Shortages of sterile injectables are strongly associated with the consolidated marketplace, which has resulted in fewer suppliers, as well as with the issuance of FDA warning letters indicating manufacturing problems at facilities.
“When only one or two companies produce a generic injectable and a company opts to stop making the drug or has a problem with manufacturing, we all feel the pinch,” says Unguru. “To have another company pick up the slack is time-consuming, labor-intensive, expensive, and far from guaranteed.”
Unguru would like to see the federal government step in to help. “The FDA Safety and Innovation Act in 2012 resulted in fewer new shortages, but the fact that we continue to have 170 to 200 ongoing shortages suggests that something remains broken,” he says. “One reason for this predicament is that unlike many other countries that directly negotiate drug prices with companies, the US government is not allowed to negotiate drug prices. The government stepped in to bail out the auto industry and insurance companies. Why can’t they step in to do something about drug shortages?”
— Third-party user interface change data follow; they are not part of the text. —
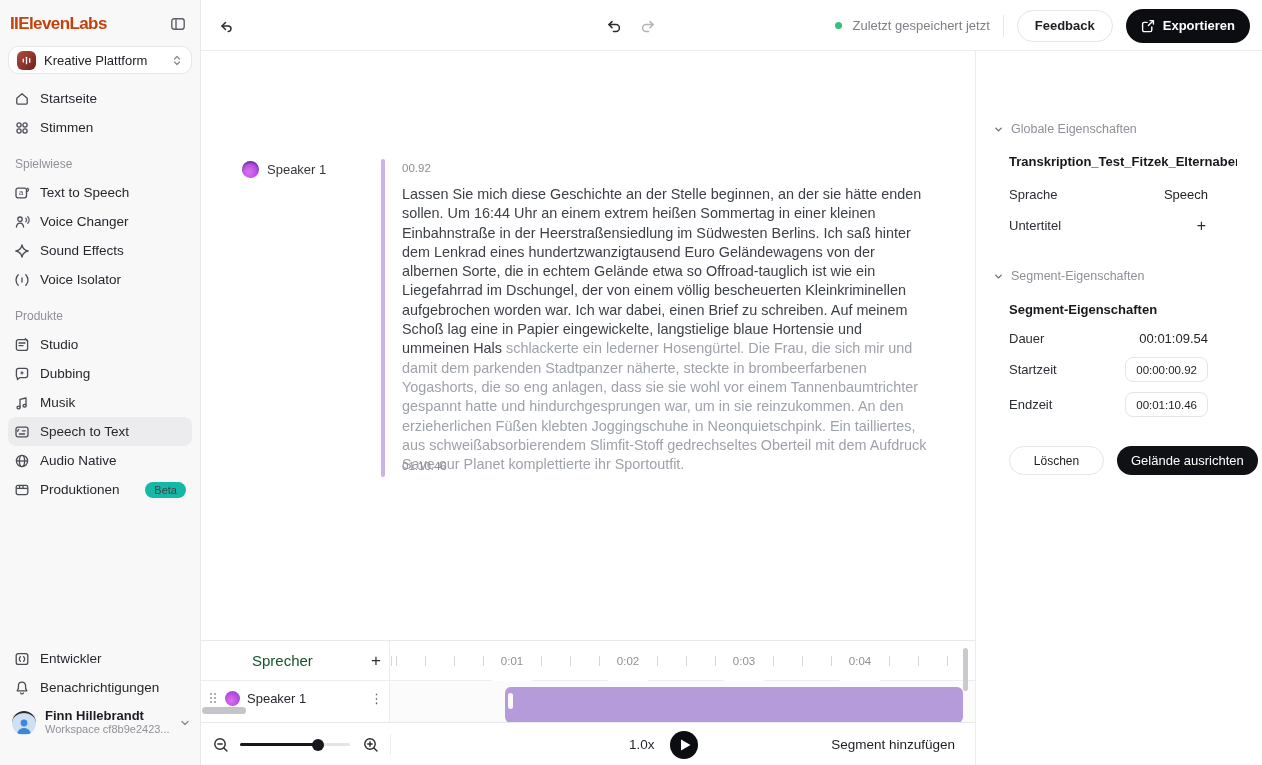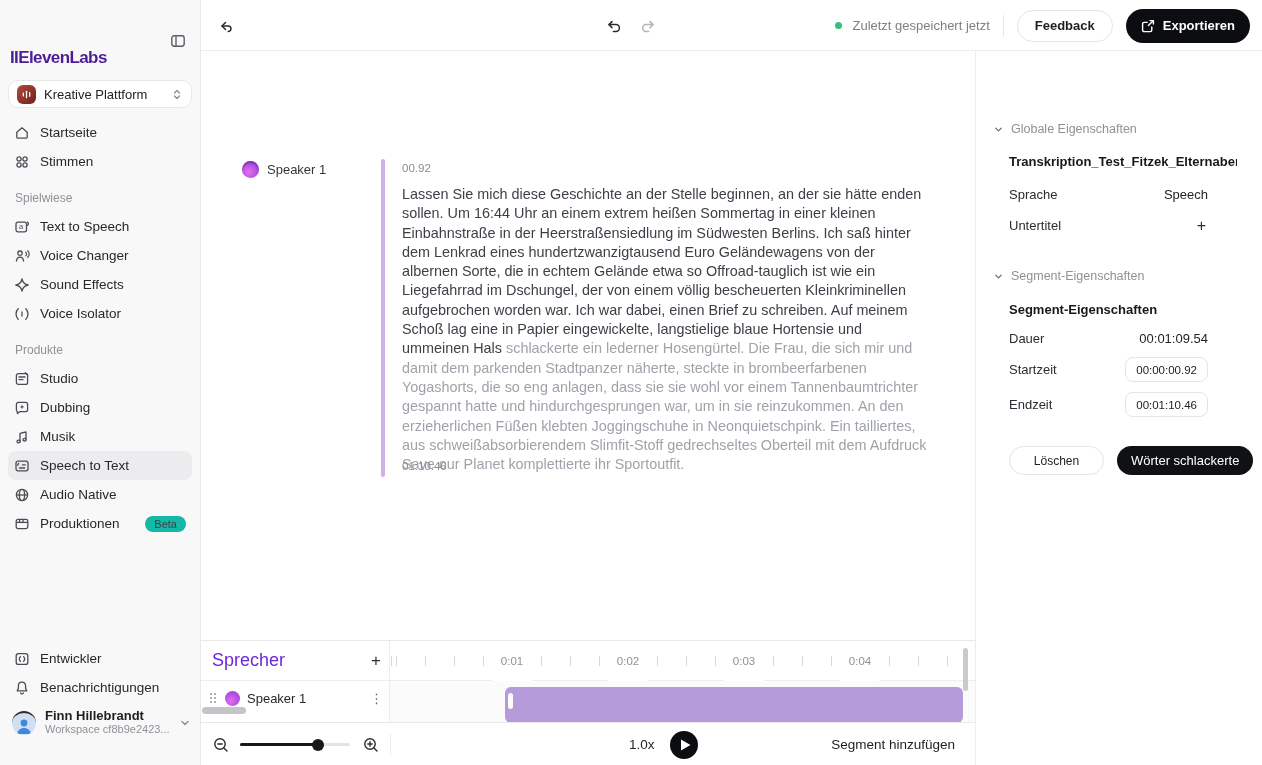"IIElevenLabs" .logo { color: #4c1d95 -> #c2410c; margin-top: 34px -> none }
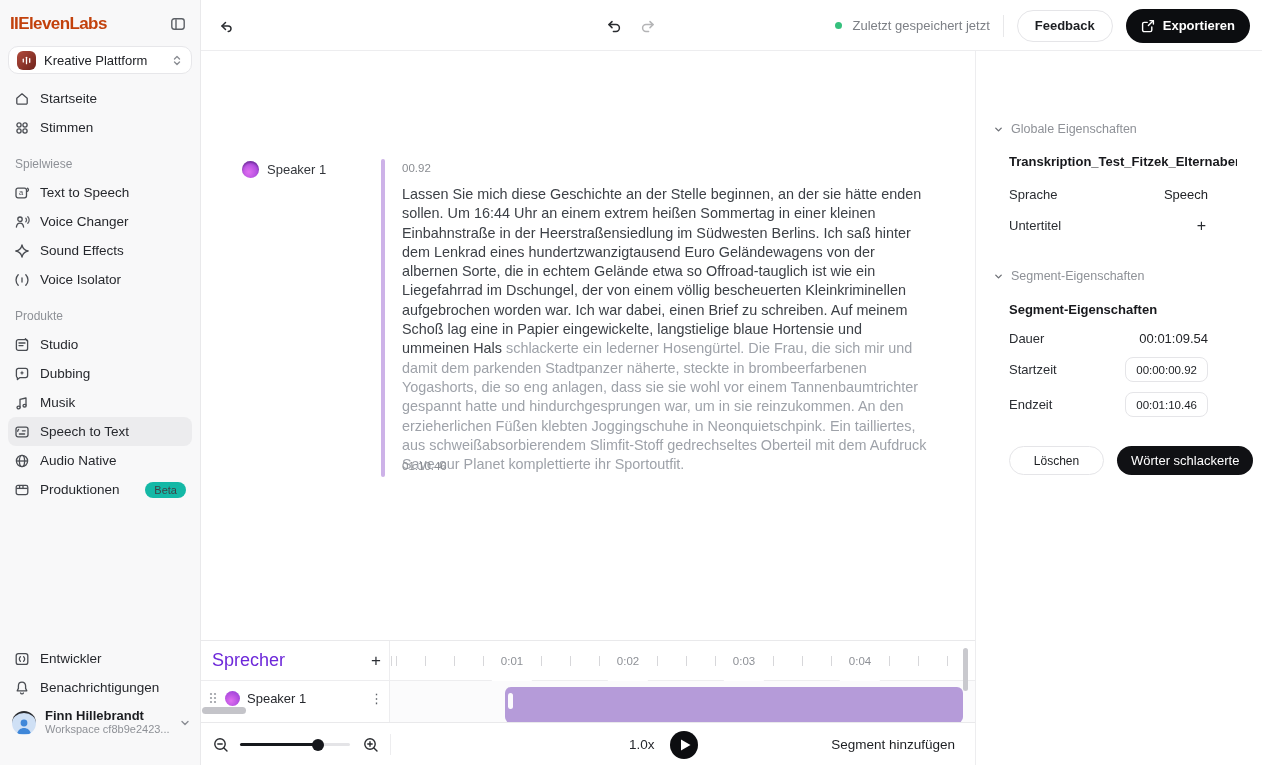"Wörter schlackerte" button.btn-dark { text: Wörter schlackerte -> Gelände ausrichten }
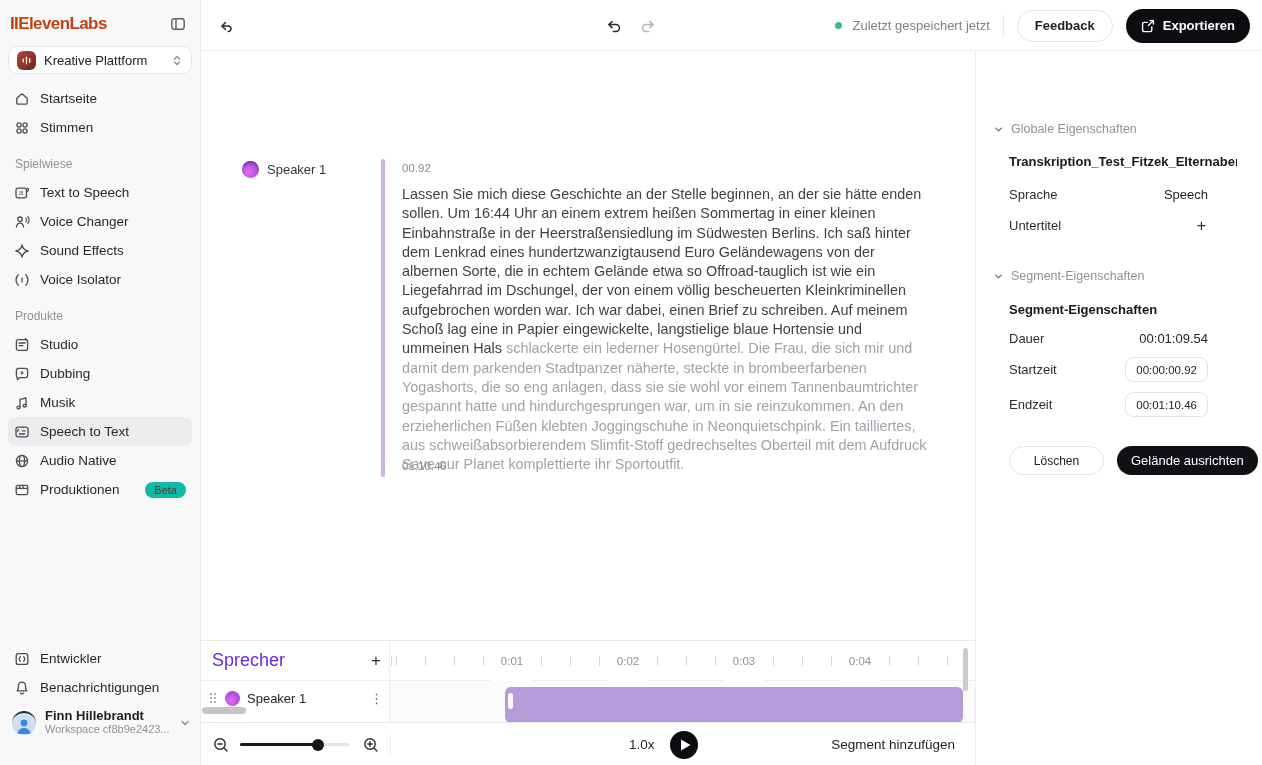"Sprecher" .tl-title { color: #6d28d9 -> #14532d; font-size: 18px -> 15px; margin-left: none -> 40px }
“People are paying $100,000 and more per patient per year for innovative therapies to treat hepatitis C, melanoma, or cystic fibrosis, and there’s no shortage of these impressive new drugs. The shortages primarily affect old drugs, drugs that we rely on in pediatric oncology for curative and life-saving regimens. And it’s not just chemo; it’s essential supportive care drugs like anti-nausea medications, it’s critical care drugs, it’s antibiotics, it’s essential electrolytes and minerals. We recently had a shortage of saline in Maryland. It’s absurd.”
Who Shall Live?
This ongoing emergency in pediatric oncology forces physicians to make difficult ethical decisions at the bedside about the allocation of scarce resources. “If we have drug shortages, then the need to prioritize drugs is unavoidable,” says Unguru. “Bedside rationing is inefficient, uncomfortable, and probably unethical.”
Oncologists respond to drug shortages by switching chemotherapy regimens, substituting for a different drug during treatment, delaying treatment, excluding some patients, or skipping doses. Yet 70% of medical oncologists do not have guidance from their cancer centers on how to allocate limited drugs.
Such guidance would allow prioritization decisions to be made before treatment, liberating physicians from making difficult ethical choices under challenging circumstances.
Unguru is part of a transnational working group (WG) on chemotherapy drug shortages in pediatric oncology that initially developed a consensus statement focused on the core ethical values and practical actions needed for a coordinated response to the problem of drug shortages.
The statement focused on novel ways to prevent and mitigate chemotherapy shortages. More recently, and largely as a result of ongoing shortages, Unguru led a subcommittee of the larger WG, an allocation task force (TF) that has recommended a two-step process to deal with drug shortages.
The first step is to mitigate the effects by maximizing efficient use and minimizing waste. This is followed by prioritization that maximizes benefit depending on the number of total lives and life-years saved. The TF has many recommendations, including that drug shortages be viewed as a national emergency, which allows for policy changes or remediation.
Because more than 80% of raw ingredients come from outside the United States, the FDA has on occasion made exemptions for the importation of chemotherapeutics from other countries in response to domestic shortages. “This points to how problematic shortages are in this country,” says Unguru. “It’s not that shortages don’t exist outside the United States, but they don’t occur to the same degree, depth, and enduring nature as they do here; unfortunately, we own this problem.”
Such exemptions have created a dilemma for the FDA, as the quality of imported medication has sometimes been a concern. A shortage of the cancer drug doxorubicin in 2015 led the FDA to allow the importation of the drug from a Chinese plant that had previously received a warning letter for data manipulation.
Drugmakers’ Role In Shortages
Prevention and mitigation of drug shortages are the steps in which drugmakers can have an impact. “ISPE, through its drug shortages initiative, has been actively involved in trying to help manufacturers improve quality and therefore ease shortages,” says Fox.
Unguru suggests that pharmaceutical companies can act as gatekeepers to prevent hoarding. “Eighty-five percent of hospitals purchase excess inventory to offset shortages,” he says. “This doesn’t help anybody.” He cites a theoretical example of a hospital that normally orders 1,000 milligrams of a drug and then starts ordering 10,000 milligrams. “Such a scenario is an opportunity for the company to question the order.” Unguru would like to see companies address the convoluted way that drugs are currently distributed, in which he says manufacturers often lose control of product once it’s passed to a distributor. “Drug companies need to be part of the solution to drug shortages,” he says. “Without their input, the problems that relate to scarce drugs and the shortages themselves are not going to be solved.”